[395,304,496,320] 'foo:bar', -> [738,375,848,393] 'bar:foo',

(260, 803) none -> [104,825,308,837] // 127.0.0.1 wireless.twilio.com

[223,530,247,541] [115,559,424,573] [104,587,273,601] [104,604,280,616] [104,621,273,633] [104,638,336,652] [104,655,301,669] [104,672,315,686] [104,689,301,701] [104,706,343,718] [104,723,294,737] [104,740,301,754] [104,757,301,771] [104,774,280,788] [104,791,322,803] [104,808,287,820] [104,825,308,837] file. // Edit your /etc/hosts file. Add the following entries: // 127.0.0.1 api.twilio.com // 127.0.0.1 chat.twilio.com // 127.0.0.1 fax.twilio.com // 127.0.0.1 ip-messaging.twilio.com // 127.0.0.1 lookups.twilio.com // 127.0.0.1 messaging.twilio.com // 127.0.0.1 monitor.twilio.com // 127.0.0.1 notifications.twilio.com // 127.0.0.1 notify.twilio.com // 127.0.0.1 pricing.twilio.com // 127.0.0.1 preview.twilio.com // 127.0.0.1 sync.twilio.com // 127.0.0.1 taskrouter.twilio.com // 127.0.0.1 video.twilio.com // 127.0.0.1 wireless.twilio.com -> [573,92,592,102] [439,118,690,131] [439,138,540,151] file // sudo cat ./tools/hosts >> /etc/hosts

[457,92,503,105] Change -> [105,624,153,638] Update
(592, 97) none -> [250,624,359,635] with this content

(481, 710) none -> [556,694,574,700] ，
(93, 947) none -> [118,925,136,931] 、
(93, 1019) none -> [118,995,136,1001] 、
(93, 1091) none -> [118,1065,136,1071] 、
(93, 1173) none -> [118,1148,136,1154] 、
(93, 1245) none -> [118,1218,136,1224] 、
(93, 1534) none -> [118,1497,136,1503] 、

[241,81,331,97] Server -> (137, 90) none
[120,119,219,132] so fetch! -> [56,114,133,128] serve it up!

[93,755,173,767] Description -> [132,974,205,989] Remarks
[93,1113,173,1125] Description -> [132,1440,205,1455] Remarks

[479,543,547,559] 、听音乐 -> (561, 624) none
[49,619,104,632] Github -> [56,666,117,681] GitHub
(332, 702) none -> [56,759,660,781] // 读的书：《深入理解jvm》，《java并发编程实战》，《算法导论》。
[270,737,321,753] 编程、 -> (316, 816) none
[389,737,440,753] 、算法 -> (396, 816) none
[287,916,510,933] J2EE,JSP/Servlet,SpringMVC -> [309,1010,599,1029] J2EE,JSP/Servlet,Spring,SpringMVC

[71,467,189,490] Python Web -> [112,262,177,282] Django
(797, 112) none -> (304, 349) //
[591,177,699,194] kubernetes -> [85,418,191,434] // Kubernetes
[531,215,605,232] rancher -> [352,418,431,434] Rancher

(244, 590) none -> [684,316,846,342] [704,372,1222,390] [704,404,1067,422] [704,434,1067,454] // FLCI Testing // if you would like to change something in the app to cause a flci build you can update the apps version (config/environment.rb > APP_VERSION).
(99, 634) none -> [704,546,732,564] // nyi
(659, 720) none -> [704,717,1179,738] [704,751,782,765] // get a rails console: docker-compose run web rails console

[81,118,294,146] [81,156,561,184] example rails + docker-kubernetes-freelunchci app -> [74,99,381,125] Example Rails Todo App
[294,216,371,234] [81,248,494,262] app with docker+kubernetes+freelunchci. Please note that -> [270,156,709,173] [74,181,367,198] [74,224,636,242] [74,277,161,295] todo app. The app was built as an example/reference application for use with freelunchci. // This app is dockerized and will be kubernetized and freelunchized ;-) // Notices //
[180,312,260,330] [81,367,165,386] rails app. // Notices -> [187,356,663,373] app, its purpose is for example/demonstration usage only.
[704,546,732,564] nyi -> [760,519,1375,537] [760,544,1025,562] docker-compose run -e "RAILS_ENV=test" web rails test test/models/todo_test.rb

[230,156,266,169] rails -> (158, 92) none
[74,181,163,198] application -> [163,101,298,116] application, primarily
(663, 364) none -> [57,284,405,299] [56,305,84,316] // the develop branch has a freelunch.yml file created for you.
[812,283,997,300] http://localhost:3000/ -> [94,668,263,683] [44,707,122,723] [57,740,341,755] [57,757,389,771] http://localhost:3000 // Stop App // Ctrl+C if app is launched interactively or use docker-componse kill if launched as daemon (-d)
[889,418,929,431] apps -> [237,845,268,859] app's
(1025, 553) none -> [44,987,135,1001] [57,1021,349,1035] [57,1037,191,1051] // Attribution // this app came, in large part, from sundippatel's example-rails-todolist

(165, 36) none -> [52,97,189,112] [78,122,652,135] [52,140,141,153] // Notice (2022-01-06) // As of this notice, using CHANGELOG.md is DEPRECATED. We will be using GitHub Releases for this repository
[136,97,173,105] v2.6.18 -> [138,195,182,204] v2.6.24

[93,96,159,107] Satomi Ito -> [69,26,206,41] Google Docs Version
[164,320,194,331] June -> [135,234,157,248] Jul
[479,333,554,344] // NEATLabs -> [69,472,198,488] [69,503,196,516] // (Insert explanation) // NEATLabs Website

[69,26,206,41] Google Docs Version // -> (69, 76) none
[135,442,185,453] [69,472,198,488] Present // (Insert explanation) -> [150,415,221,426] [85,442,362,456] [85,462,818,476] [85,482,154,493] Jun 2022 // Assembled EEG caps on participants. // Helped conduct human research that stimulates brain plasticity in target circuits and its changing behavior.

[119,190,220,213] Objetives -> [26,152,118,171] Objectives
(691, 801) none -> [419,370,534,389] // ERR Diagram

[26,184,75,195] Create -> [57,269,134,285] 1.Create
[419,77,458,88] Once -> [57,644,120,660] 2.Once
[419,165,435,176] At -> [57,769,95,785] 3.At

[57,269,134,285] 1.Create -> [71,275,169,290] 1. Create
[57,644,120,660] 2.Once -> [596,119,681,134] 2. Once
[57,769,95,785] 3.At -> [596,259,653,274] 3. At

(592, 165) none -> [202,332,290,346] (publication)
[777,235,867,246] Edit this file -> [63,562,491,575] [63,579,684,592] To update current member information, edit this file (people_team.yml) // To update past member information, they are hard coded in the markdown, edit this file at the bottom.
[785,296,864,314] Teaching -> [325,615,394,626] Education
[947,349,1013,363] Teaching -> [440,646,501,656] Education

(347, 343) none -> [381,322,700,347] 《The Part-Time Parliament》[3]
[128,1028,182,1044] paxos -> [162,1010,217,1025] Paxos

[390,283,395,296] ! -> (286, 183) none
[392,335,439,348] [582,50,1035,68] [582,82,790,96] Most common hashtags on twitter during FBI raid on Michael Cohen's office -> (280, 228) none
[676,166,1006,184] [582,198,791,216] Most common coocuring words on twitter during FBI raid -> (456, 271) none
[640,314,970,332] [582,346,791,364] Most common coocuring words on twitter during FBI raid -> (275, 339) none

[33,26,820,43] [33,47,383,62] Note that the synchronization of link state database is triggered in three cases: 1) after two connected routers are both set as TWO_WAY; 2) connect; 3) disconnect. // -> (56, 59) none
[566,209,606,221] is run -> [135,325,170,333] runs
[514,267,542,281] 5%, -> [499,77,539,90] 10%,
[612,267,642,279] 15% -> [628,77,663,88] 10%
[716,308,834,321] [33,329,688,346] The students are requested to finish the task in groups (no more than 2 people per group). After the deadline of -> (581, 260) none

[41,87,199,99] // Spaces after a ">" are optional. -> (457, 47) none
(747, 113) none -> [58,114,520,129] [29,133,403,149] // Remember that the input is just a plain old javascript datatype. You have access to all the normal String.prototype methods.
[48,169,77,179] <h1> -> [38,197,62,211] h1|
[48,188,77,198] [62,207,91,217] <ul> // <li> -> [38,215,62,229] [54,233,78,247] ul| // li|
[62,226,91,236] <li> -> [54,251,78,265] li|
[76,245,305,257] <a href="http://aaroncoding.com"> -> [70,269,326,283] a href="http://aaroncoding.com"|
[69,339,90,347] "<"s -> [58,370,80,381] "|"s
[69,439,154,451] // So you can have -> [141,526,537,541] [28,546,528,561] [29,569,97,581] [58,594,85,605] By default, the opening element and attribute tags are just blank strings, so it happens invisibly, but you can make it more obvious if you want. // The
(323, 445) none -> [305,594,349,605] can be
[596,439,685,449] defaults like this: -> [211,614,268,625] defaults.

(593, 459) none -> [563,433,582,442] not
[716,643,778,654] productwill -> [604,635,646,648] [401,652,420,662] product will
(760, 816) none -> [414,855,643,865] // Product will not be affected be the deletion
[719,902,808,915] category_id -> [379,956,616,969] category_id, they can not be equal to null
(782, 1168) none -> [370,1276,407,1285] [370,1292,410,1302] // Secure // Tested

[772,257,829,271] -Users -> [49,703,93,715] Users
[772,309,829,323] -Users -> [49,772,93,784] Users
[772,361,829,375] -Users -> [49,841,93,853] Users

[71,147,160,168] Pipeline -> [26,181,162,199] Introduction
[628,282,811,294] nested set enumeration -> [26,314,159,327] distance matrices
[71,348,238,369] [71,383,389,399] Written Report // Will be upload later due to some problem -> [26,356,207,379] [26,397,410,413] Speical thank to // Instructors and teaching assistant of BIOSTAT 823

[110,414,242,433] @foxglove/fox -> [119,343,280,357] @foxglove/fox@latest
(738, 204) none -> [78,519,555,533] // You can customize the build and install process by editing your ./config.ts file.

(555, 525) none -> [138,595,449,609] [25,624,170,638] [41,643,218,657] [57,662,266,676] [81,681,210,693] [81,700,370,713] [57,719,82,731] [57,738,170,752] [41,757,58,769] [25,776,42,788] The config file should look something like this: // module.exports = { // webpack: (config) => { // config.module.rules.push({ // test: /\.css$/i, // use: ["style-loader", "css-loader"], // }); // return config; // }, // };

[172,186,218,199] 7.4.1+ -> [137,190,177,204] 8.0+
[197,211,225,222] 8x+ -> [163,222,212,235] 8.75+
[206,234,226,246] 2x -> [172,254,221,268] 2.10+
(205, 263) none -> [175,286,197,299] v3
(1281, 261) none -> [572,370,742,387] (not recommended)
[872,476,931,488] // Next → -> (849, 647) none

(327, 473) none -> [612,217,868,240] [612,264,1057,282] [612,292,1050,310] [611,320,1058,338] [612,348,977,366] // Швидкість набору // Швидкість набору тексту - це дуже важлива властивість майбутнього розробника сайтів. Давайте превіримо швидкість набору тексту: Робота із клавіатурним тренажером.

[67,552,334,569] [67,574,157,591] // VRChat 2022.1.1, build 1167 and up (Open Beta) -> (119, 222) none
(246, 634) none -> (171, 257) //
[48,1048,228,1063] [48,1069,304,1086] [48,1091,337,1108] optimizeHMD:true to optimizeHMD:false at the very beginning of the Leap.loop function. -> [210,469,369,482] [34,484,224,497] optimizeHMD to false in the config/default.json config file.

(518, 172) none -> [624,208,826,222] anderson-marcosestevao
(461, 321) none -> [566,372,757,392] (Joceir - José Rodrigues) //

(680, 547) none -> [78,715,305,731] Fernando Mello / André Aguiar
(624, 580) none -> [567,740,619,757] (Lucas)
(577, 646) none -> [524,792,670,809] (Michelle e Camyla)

========================

## [What you have to do]
Using the data above, transcribe the lines that run from the line with "[812,283,997,300] http://localhost:3000/ ->" to the line with "[889,418,929,431] apps ->", both ends kept, and output nothing else.

## [Answer to this task]
[812,283,997,300] http://localhost:3000/ -> [94,668,263,683] [44,707,122,723] [57,740,341,755] [57,757,389,771] http://localhost:3000 // Stop App // Ctrl+C if app is launched interactively or use docker-componse kill if launched as daemon (-d)
[889,418,929,431] apps -> [237,845,268,859] app's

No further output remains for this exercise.